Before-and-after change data
==*==

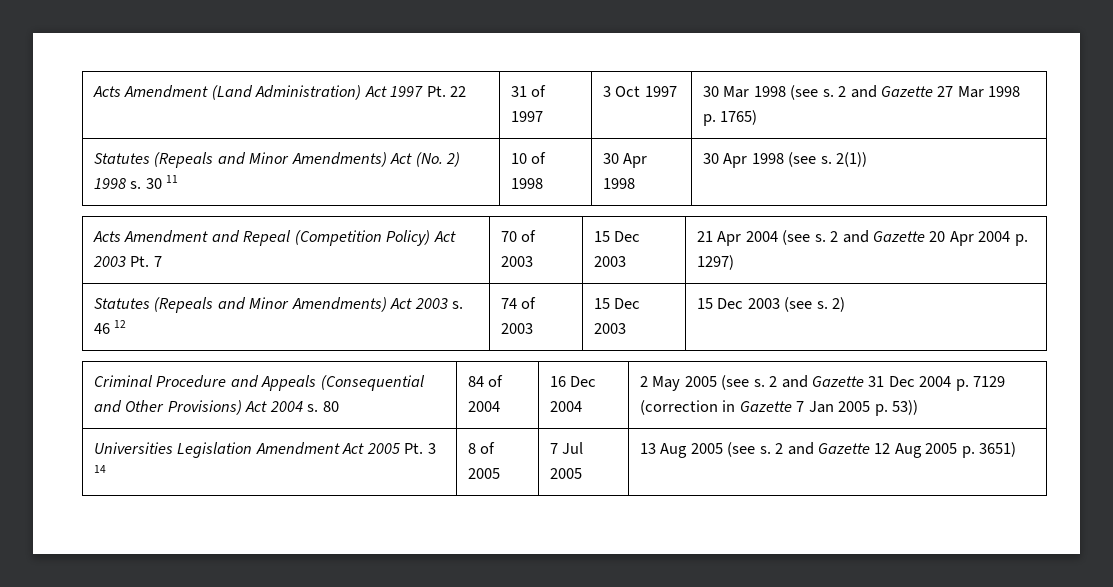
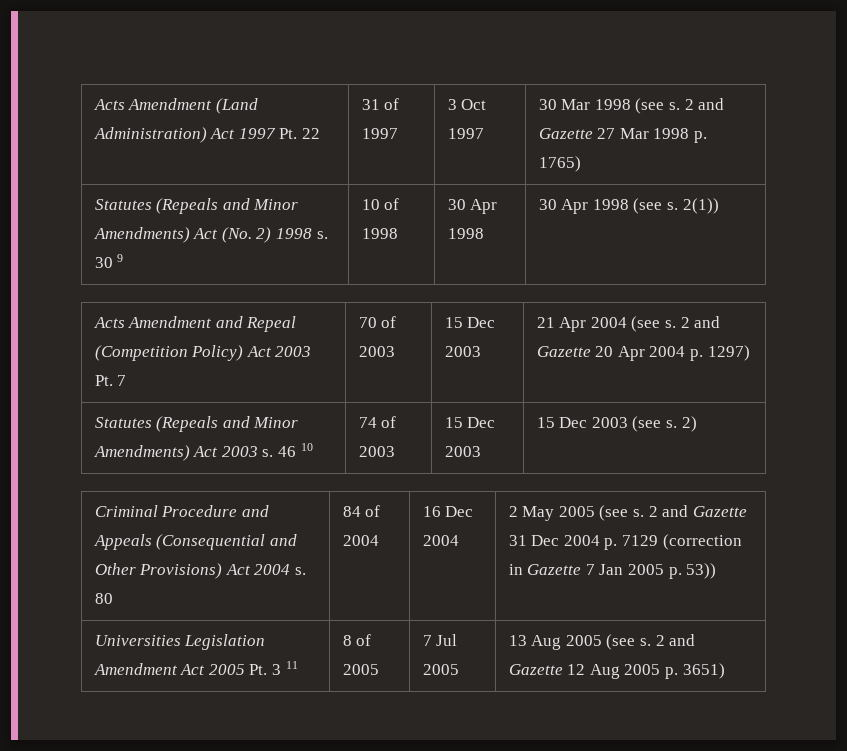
- Statutes (Repeals and Minor Amendments) Act (No. 2) 1998 s. 30 11 | 10 of 1998 | 30 Apr 1998 | 30 Apr 1998 (see s. 2(1))
+ Statutes (Repeals and Minor Amendments) Act (No. 2) 1998 s. 30 9 | 10 of 1998 | 30 Apr 1998 | 30 Apr 1998 (see s. 2(1))
- Statutes (Repeals and Minor Amendments) Act 2003 s. 46 12 | 74 of 2003 | 15 Dec 2003 | 15 Dec 2003 (see s. 2)
+ Statutes (Repeals and Minor Amendments) Act 2003 s. 46 10 | 74 of 2003 | 15 Dec 2003 | 15 Dec 2003 (see s. 2)
- Universities Legislation Amendment Act 2005 Pt. 3 14 | 8 of 2005 | 7 Jul 2005 | 13 Aug 2005 (see s. 2 and Gazette 12 Aug 2005 p. 3651)
+ Universities Legislation Amendment Act 2005 Pt. 3 11 | 8 of 2005 | 7 Jul 2005 | 13 Aug 2005 (see s. 2 and Gazette 12 Aug 2005 p. 3651)

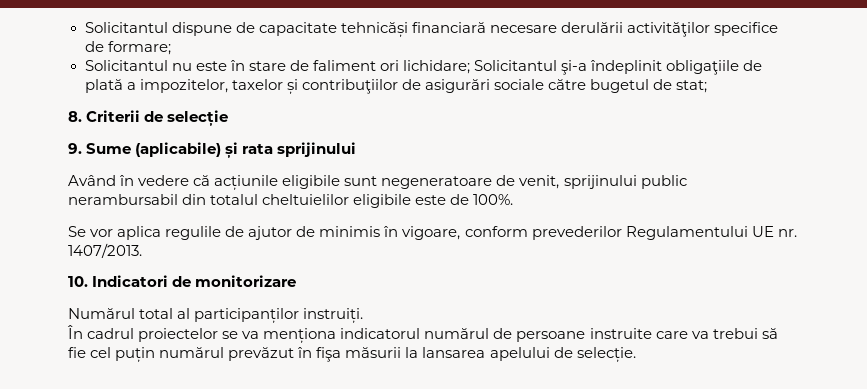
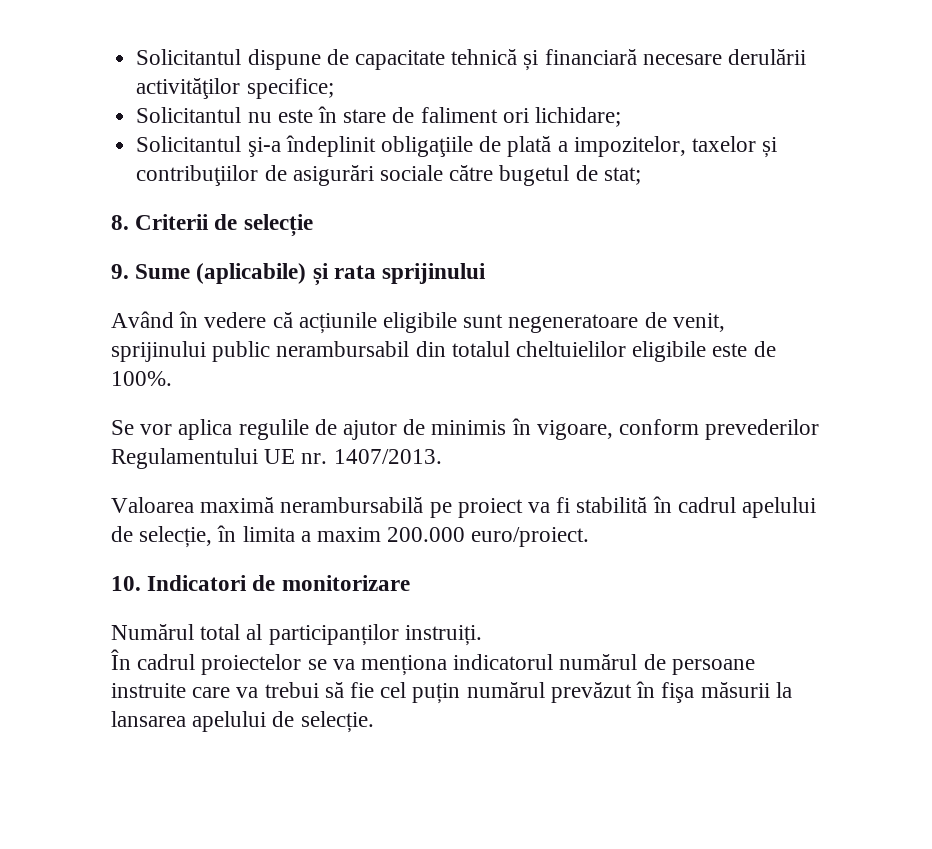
- Solicitantul dispune de capacitate tehnicăși financiară necesare derulării activităţilor specifice de formare;
+ Solicitantul dispune de capacitate tehnică și financiară necesare derulării activităţilor specifice;
- Solicitantul nu este în stare de faliment ori lichidare; Solicitantul şi-a îndeplinit obligaţiile de plată a impozitelor, taxelor și contribuţiilor de asigurări sociale către bugetul de stat;
+ Solicitantul nu este în stare de faliment ori lichidare;
+ Solicitantul şi-a îndeplinit obligaţiile de plată a impozitelor, taxelor și contribuţiilor de asigurări sociale către bugetul de stat;
+ Valoarea maximă nerambursabilă pe proiect va fi stabilită în cadrul apelului de selecție, în limita a maxim 200.000 euro/proiect.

==*==

§ What to produce
Each record has to be set down verbatim, and the pictures must not appear in the copy.

§ Your response
- Statutes (Repeals and Minor Amendments) Act (No. 2) 1998 s. 30 11 | 10 of 1998 | 30 Apr 1998 | 30 Apr 1998 (see s. 2(1))
+ Statutes (Repeals and Minor Amendments) Act (No. 2) 1998 s. 30 9 | 10 of 1998 | 30 Apr 1998 | 30 Apr 1998 (see s. 2(1))
- Statutes (Repeals and Minor Amendments) Act 2003 s. 46 12 | 74 of 2003 | 15 Dec 2003 | 15 Dec 2003 (see s. 2)
+ Statutes (Repeals and Minor Amendments) Act 2003 s. 46 10 | 74 of 2003 | 15 Dec 2003 | 15 Dec 2003 (see s. 2)
- Universities Legislation Amendment Act 2005 Pt. 3 14 | 8 of 2005 | 7 Jul 2005 | 13 Aug 2005 (see s. 2 and Gazette 12 Aug 2005 p. 3651)
+ Universities Legislation Amendment Act 2005 Pt. 3 11 | 8 of 2005 | 7 Jul 2005 | 13 Aug 2005 (see s. 2 and Gazette 12 Aug 2005 p. 3651)

- Solicitantul dispune de capacitate tehnicăși financiară necesare derulării activităţilor specifice de formare;
+ Solicitantul dispune de capacitate tehnică și financiară necesare derulării activităţilor specifice;
- Solicitantul nu este în stare de faliment ori lichidare; Solicitantul şi-a îndeplinit obligaţiile de plată a impozitelor, taxelor și contribuţiilor de asigurări sociale către bugetul de stat;
+ Solicitantul nu este în stare de faliment ori lichidare;
+ Solicitantul şi-a îndeplinit obligaţiile de plată a impozitelor, taxelor și contribuţiilor de asigurări sociale către bugetul de stat;
+ Valoarea maximă nerambursabilă pe proiect va fi stabilită în cadrul apelului de selecție, în limita a maxim 200.000 euro/proiect.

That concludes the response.